Santana: This is so not cool. Ok, they can’t just chain you to a calculator and keep you as their math monkey.
Brittany: Wait, do those actually exist?
Santana: You need to be having a life. You need to be out in the world, going to restaurants and concerts and dating.
Before we can talk about how Brittany dating anyone besides Santana is a bad idea, Brittany goes in for the kiss — for that familiar feeling, the one that feels like home. But Santana has Dani now, and before that Brittany broke her heart, and so she can’t — and so she pulls away and says “that’s a bad idea.”
But Brittany’s already decided where to put the weight of her whole heart. “It feels really good to be around you,” she says. “You make me feel like a girl again, like my body wakes up.”
“Please don’t do this,” Santana pleads. “Ok, I have worked my ass off to get over you!”
Brittany gets up, makes her case: “I really want to be with you, Santana. I’ve seen the world, and I’m sure now more than ever that I belong with you. And I’m sure your girlfriend’s… great. But you can’t recreate what you and I have. It’s your choice. If you want me, I’m here.”
But maybe the things that have changed about Brittany are the only things that even make this reunion plausible — because surely Santana has been comforted to date someone who knows leprechauns aren’t real, who has been places and seen things Santana hasn’t. But we’ve seen so little of Santana and Dani that it’s hard not to root for this familiar thing ourselves, too, this thing where we all can feel like girls again.
But alas, we then cut to the hallway, which Puck walks down for a little bit until predictably Quinn catches up with him and they make out in the hallway and she asks him to stay. Did they have an actual connection? I thought they just liked having sex with each other.

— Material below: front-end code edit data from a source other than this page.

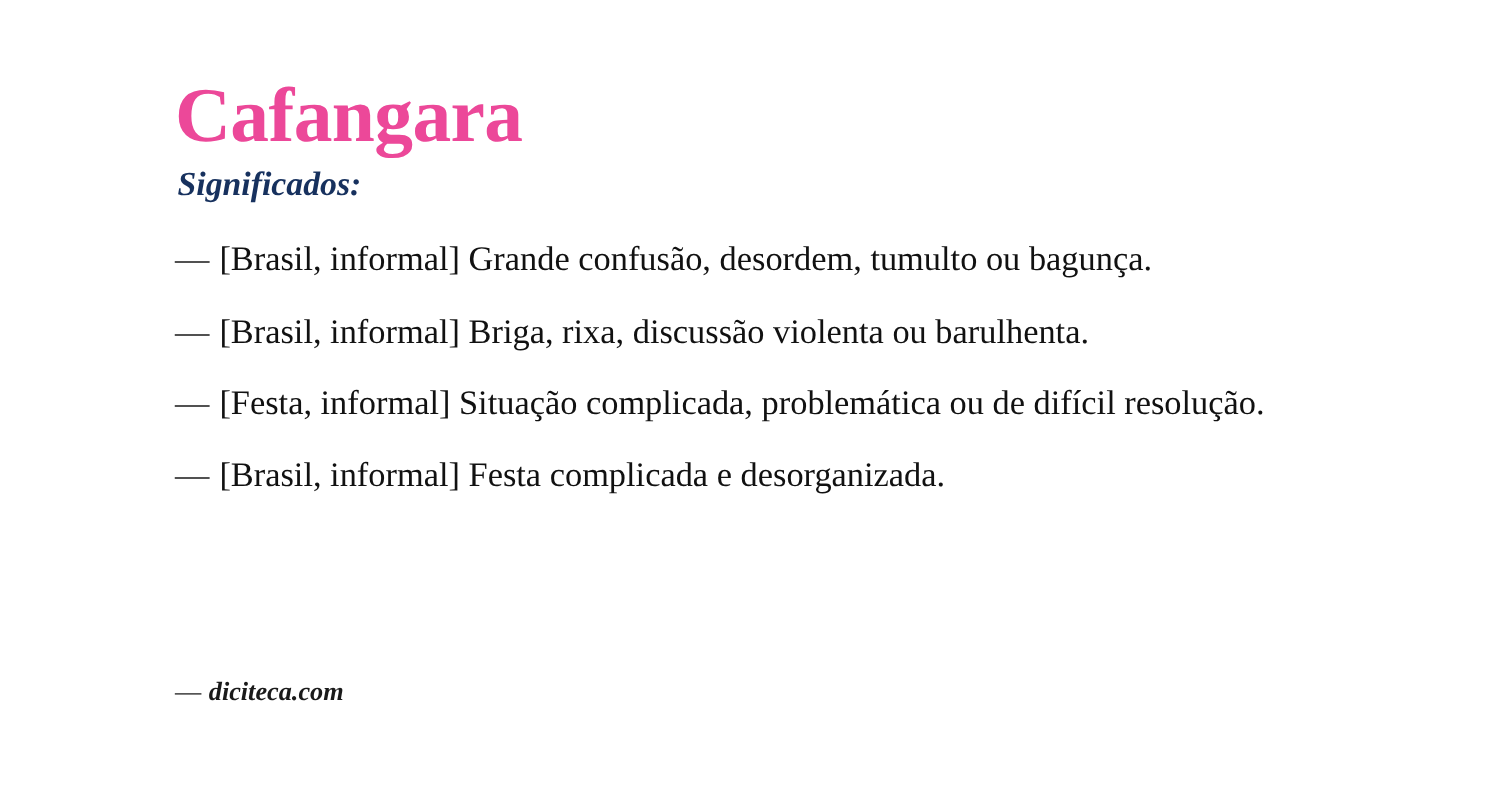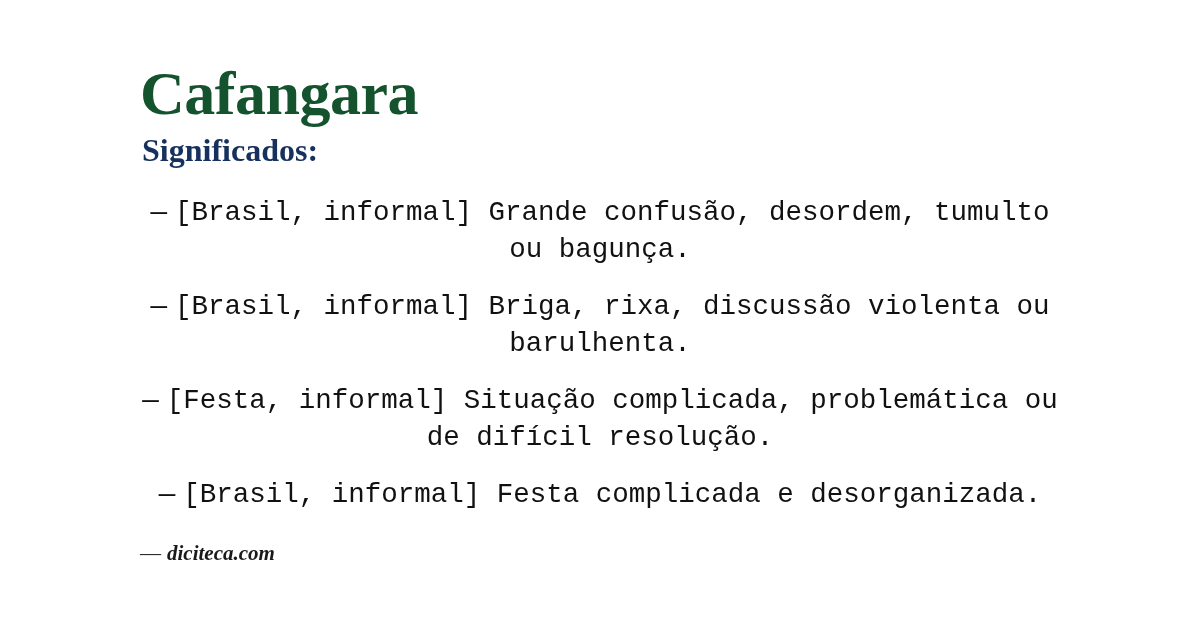--- a/index.html
+++ b/index.html
@@ -25,7 +25,7 @@
     font-weight: bold;
     font-size: 62px;
     line-height: 1.0;
-    color: #14532d;
+    color: #ec4899;
     letter-spacing: -0.5px;
     margin: 0;
     padding-top: 6px;

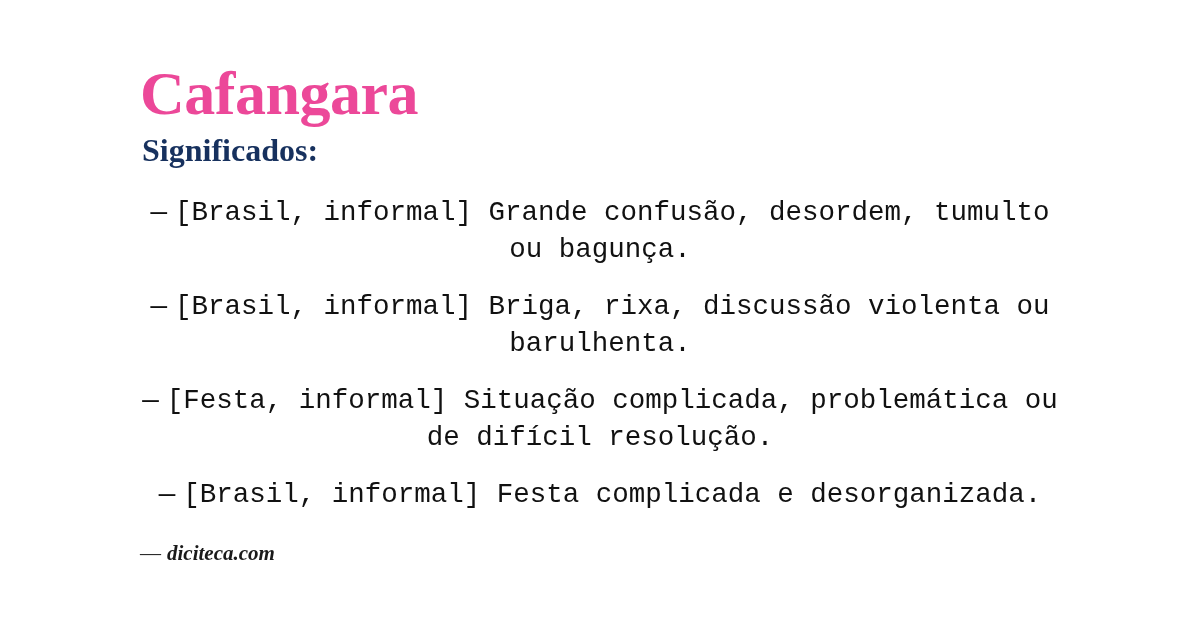--- a/index.html
+++ b/index.html
@@ -32,8 +32,9 @@
   }
   .subtitle {
     font-family: "Liberation Serif", serif;
+    font-style: italic;
     font-weight: bold;
-    font-size: 32px;
+    font-size: 27px;
     color: #17315e;
     margin: 8px 0 0 2px;
   }

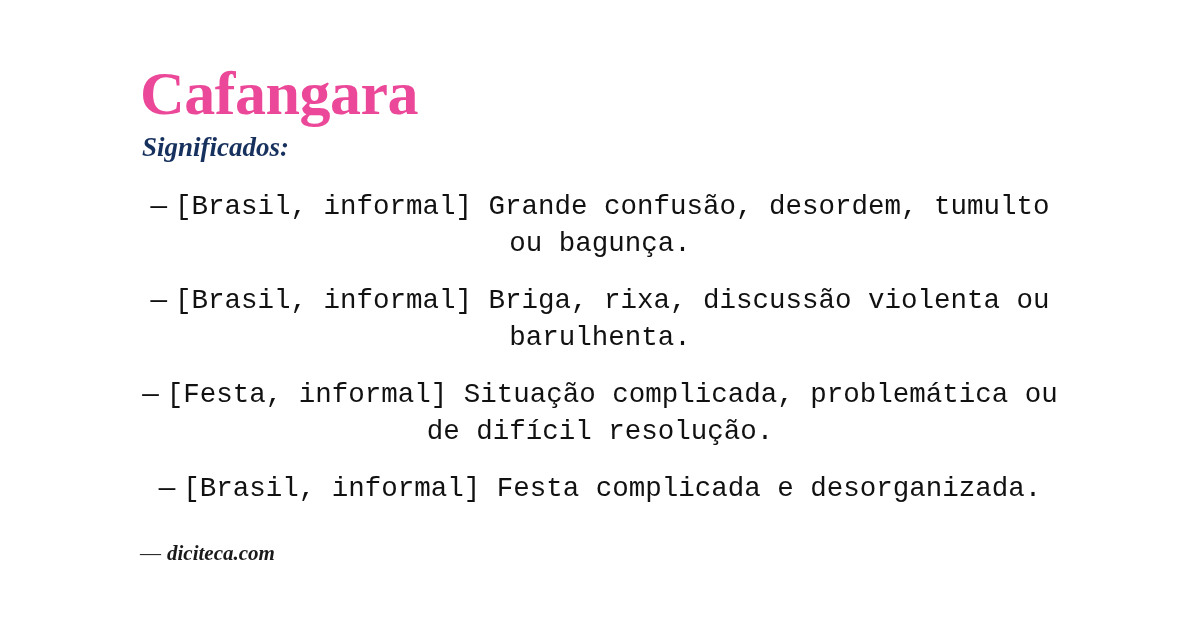--- a/index.html
+++ b/index.html
@@ -42,14 +42,13 @@
     margin-top: 26px;
   }
   .sense {
-    font-family: Liberation Mono, monospace;
+    font-family: Liberation Serif, serif;
     font-size: 27.5px;
     line-height: 1.33;
     color: #111111;
     margin: 0 0 21px 0;
     text-indent: 0;
     max-width: 920px;
-    text-align: center;
   }
   .sense .dash {
     margin-right: 8px;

Cut to the auditorium, where Sir William has hung photographs of Finn Hudson and Lilian Adler and is really sad. “I don’t have any more pep talks,” says Sir William, and then KEEPS TALKING. He says singing together was the best thing ever, he wants to thank them for being so talented, and he thinks that they are all children under one rainbow of the earth family.
Mike says that without Finn or Glee Club it seems like nothing lasts, which is true. For example: white wine, condoms, summer camp best friends, hummus, helium in balloons and novelty Tumblrs.
Up in the rafters, Holly Holiday and April Rhodes are getting drunk together. “Holly Holiday,” says April Rhodes and her pantsuit. “we are gonna save that Glee Club.”